As a sophomore at Lincoln-Way Central, he played in one varsity game. It wasn't a pleasant experience. "I didn't play too hot. I was sloppy. I didn't dominate anyone. I wasn't impressive. I didn't want to keep that film," he recalled.
Last year, he transferred to Lincoln-Way West. Prior to his junior season, he put in a lot of hard work over the summer. For the first time, he began to take the game more seriously. He enjoyed playing for his new coaching staff. He took on a whole new work ethic. He didn't miss one practice or one weight-lifting session in the off-season.
McGovern finally realized how good he could be, how much potential he had and what he could do with it, during Game 4 against Andrew.
"That's when it clicked," he said. "On the last two drives of the game, we ran behind me on every single play. I blocked for the game-winning touchdown. I realized I could do something with football. Until then, I never thought I'd have an opportunity to play on the major Division I level. Then the offers came in."
But Ernst and former Lincoln-Way West coach Mark VanderKooi already had seen how good McGovern was going to be.
"He was as good as any offensive lineman I saw (in 2011)," VanderKooi said.
It took only one play, the very first one of his junior year, for Ernst to predict future stardom for the youngster.
"Because he played in only one varsity game as a sophomore, people didn't know who he was as a junior. But in his first game against Joliet Central, he did some incredible things," Ernst said.
"On the first play, he knocks his guy off the ball about 10 to 15 yards and chases down the tailback. Here's a 6-foot-7 lineman running stride for stride like a high school tailback, looking for other people to block. We started sending tapes early."
On the first day that colleges could extend scholarship offers, Northwestern assistant Adam Cushing was at the door. "It took off from there. He got 14 offers. If he had waited, he would have received more. But he decided that Notre Dame was it," Ernst said.

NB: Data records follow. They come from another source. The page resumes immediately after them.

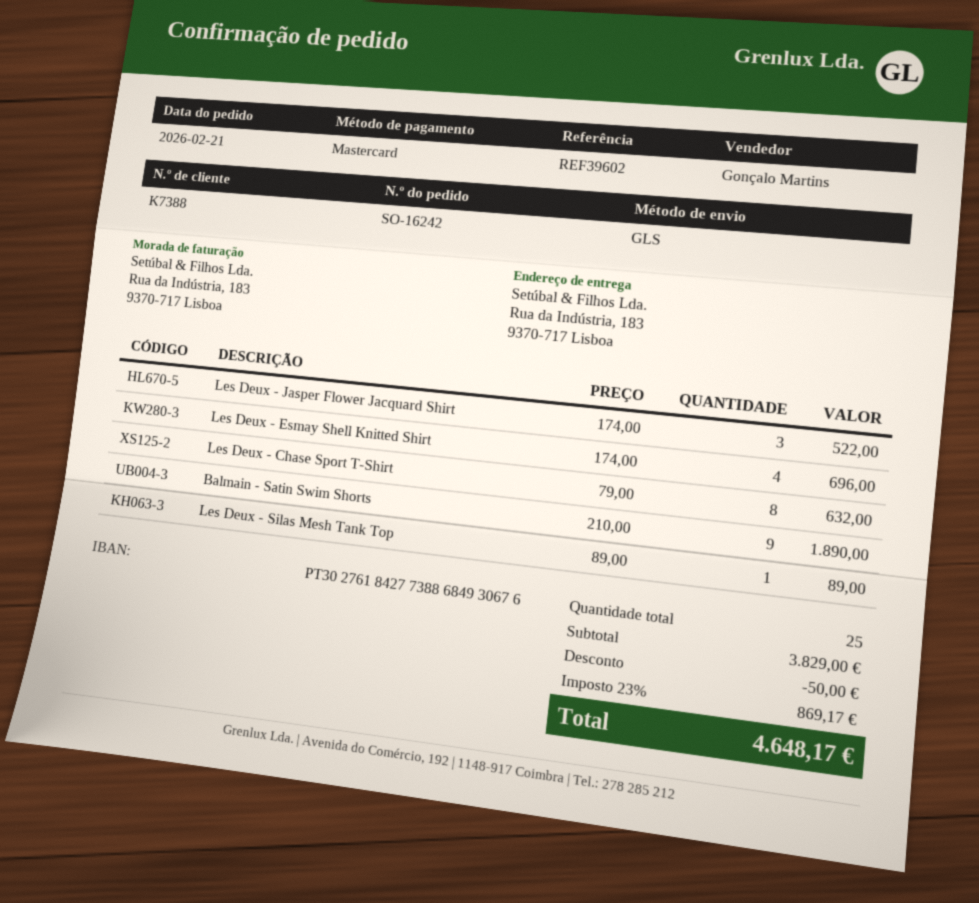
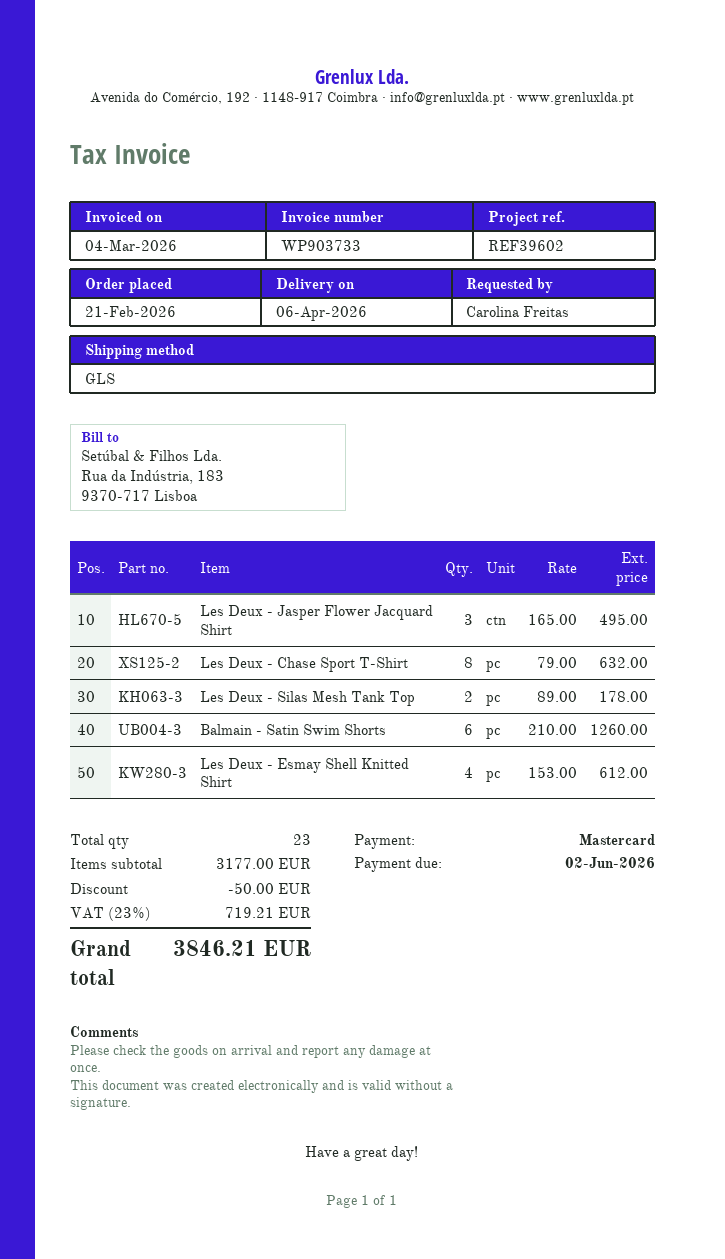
Les Deux - Jasper Flower Jacquard Shirt: 3 x 174.00 = 522.00 -> 3 x 165.00 = 495.00
Les Deux - Esmay Shell Knitted Shirt: 4 x 174.00 = 696.00 -> 4 x 153.00 = 612.00
Balmain - Satin Swim Shorts: 9 x 210.00 = 1890.00 -> 6 x 210.00 = 1260.00
Les Deux - Silas Mesh Tank Top: 1 x 89.00 = 89.00 -> 2 x 89.00 = 178.00
total quantity: 25 -> 23
subtotal: 3829.00 -> 3177.00
tax: 23% = 869.17 -> 23% = 719.21
total: 4648.17 -> 3846.21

"The No. 1 thing is you are happy for a guy like him because he is who he is, a great person, humble. He hasn't changed with all this stuff. He is the same kid he was when he walked in the door last June.
"What gives him an edge over other kids? His athleticism. He is a big guy who can move. He is very flexible in his hips. He is a knee-bender. He can move quickly from a power position with a wide base. I think he is the next Eric Steinbach. Eric was a 6-foot-7, 220-pound defensive end and tight end at Providence. He ate himself into an offensive lineman at Iowa. But Colin is 6-foot-7 and 292 pounds. He is ahead of Eric at this stage as an offensive lineman."
McGovern has been on a training table for the last several months. He weighed 278 pounds when the 2011 season ended. Now he weighs 292 but he is thinner and leaner and stronger. He squats 525 pounds. He has 5.1 speed.
"He can do about anything he wants," Ernst said. "In my opinion, he was a Big 10 or SEC player as a junior."
But McGovern thinks he can be even better. "I'm looking to improve my running and pass-blocking technique. The most fun I have in football is being able to line up across from somebody and hitting him," he said.
Unlike many offensive linemen who count pancake blocks (how many defenders they knock on their behinds) as a measure of their ability, like running backs count touchdowns, McGovern thinks it is more important for an offensive lineman to have good footwork and athleticism.
"A guy might have a lot of pancake blocks but he might not be a good Division I lineman," he said. "An offensive lineman can always have size and a good frame and can add muscle. But you must be able to move and have good feet under you when you are moving. That's what I have going for me."